Read Time 56 minutes

Tommy Wood is an Assistant Professor of Pediatrics at the University of Washington, where he studies brain injury and how lifestyle choices and environmental factors contribute to brain health, cognitive function, and chronic disease. In this episode, Tommy delves into the complexities of age-related cognitive decline and explores interventions to counteract it. Drawing from his experience working with Formula 1 drivers, he highlights the connection between cognitive function and the right type of demands and training leading to improvement. Next, he explores the various theories on the different types of pathology in dementia and neurodegeneration. He makes the case that a large fraction of dementia is preventable through lifestyle choices and nutrient status, and provides an in-depth overview of interventions and supplements that support cognitive function. Finally, he provides a comprehensive overview of head injuries, including concussions and traumatic brain injuries (TBIs), discussing symptoms, how to mitigate damage following an incident, and long-term management.


We discuss:

  • Tommy’s professional work, unique skill sets, and interests [3:00]; 
  • Age-related decline in cognitive function and memory [5:45];
  • Improving brain function with the right level and type of demand [20:15];
  • Formula 1 as a model for how to perform under high cognitive demand and how to increase multitasking capacity [31:30];
  • Advice for the person reaching middle life looking to mitigate cognitive decline [37:45];
  • Tasks and activities that support and improve cognitive function [45:30];
  • Neuropathology of Alzheimer’s disease: exploring the role of amyloid and tau proteins [49:30];
  • Why Tommy believes dementia research funding should be focused on environmental and lifestyle-based risk factors [1:05:15];
  • Benefits of lowering homocysteine and boosting omega-3’s, and evidence-based supplements that support cognitive function [1:09:00];
  • A unifying theory of dementia [1:20:45];
  • How muscular strength can help with both the prevention and survivability of dementia [1:24:15];
  • Head injuries: comparing concussions against traumatic brain injuries (TBIs), mitigating the damage after an incident, and the long-term management of head injuries [1:29:15];
  • Is hyperbaric oxygen treatment helpful after a TBI? [1:45:45];
  • Supplements that aid recovery from a TBI: creatine, DHA, and choline [1:49:30]; 
  • Demands faced by F1 drivers, and testing interventions to improve their performance [1:57:30]; and
  • More.


Tommy’s professional work, unique skill sets, and interests [3:00]

  • Peter last saw Tommy six months ago at COTA (a Formula 1 facility)

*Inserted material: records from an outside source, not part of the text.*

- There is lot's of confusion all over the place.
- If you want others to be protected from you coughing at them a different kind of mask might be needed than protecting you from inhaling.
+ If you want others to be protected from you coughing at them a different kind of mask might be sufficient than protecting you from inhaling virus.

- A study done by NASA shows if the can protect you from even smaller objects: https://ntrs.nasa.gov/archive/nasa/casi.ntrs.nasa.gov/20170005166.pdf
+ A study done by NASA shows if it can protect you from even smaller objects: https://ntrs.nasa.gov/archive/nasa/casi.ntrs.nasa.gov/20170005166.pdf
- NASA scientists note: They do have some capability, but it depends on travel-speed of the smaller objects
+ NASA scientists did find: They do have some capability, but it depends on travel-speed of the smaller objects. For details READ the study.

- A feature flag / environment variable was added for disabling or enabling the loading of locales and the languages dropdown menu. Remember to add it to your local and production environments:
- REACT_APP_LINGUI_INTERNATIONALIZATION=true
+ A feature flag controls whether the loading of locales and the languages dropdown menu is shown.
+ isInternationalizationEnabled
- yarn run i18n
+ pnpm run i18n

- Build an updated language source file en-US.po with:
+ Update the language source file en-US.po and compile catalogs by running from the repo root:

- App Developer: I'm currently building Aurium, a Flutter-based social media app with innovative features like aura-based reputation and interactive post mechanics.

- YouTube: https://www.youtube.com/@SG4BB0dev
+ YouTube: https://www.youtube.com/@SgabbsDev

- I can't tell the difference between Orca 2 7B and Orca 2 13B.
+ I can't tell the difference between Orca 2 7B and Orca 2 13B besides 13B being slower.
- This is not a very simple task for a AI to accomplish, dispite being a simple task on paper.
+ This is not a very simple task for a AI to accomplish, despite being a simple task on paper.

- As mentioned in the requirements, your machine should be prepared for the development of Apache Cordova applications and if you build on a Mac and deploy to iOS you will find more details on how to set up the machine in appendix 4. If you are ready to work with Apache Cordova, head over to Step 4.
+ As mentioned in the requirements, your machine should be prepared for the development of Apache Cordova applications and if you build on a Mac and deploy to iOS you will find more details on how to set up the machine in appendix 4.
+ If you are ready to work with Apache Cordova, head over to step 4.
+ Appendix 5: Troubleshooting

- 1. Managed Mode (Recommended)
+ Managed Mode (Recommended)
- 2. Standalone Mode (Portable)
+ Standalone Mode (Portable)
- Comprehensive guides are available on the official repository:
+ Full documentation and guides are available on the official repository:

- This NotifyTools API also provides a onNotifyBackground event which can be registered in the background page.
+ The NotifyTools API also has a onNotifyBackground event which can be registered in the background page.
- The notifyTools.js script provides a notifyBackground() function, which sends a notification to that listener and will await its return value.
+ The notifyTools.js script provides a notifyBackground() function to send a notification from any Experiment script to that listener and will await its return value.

Background on Tommy’s work 

  • Tommy has a varied experience and background with is useful for what he does, but it can be confusing because people will know him from one arena but not know the work he does elsewhere
  • He is an Assistant Professor of Pediatrics and Neuroscience at the University of Washington in Seattle
    • Where the majority of his work is in basic animal preclinical research in brain injury
    • He looks at ways to treat the injured newborn and pediatric brain
    • He also does some work in traumatic brain injury (TBI)
  • Before he became a professor, he trained as a medical doctor in the UK
    • He worked as a doctor in Central London for a couple of years before he did his PhD in physiology and neuroscience
    • Currently, he does not have an active medical license
    • But his medical training informs a lot of the work he does
  • Alongside that formal training pathway, he spent a lot of time working with athletes
  • Tommy was an athlete as a student
    • Rowing was his main sport, and he spent time coaching rowers
  • Later during his PhD and postdoctoral work, he worked with a company that worked with athletes trying to improve performance (or their overall health) and their longevity in sport
    • This was the main thing he saw many people wanting to focus on
  • Through that he got to work with Formula 1 drivers via a company called Hintsa
    • This is where he does some additional work in athletic performance and health
  • Tommy knows Peter has had their good mutual friend Luke Bennett on the podcast before
  • Tommy also has interest in long-term cognitive function
  • He looks at how the brain responds to injury, to repair or mitigate injury processes
    • He’s really interested in how all these things tie together

What I’m really interested in is how do all these things tie together? How do aspects around lifestyle and the environment affect how your brain functions throughout your entire lifespan?”‒ Tommy Wood

  • He does some work with dementia charities in the UK related to the effects of lifestyle and environment on brain function
  • He is also a Founding Director of the British Society of Lifestyle Medicine

Tommy is particularly interested in how we can use lifestyle to improve population health 


Age-related decline in cognitive function and memory [5:45]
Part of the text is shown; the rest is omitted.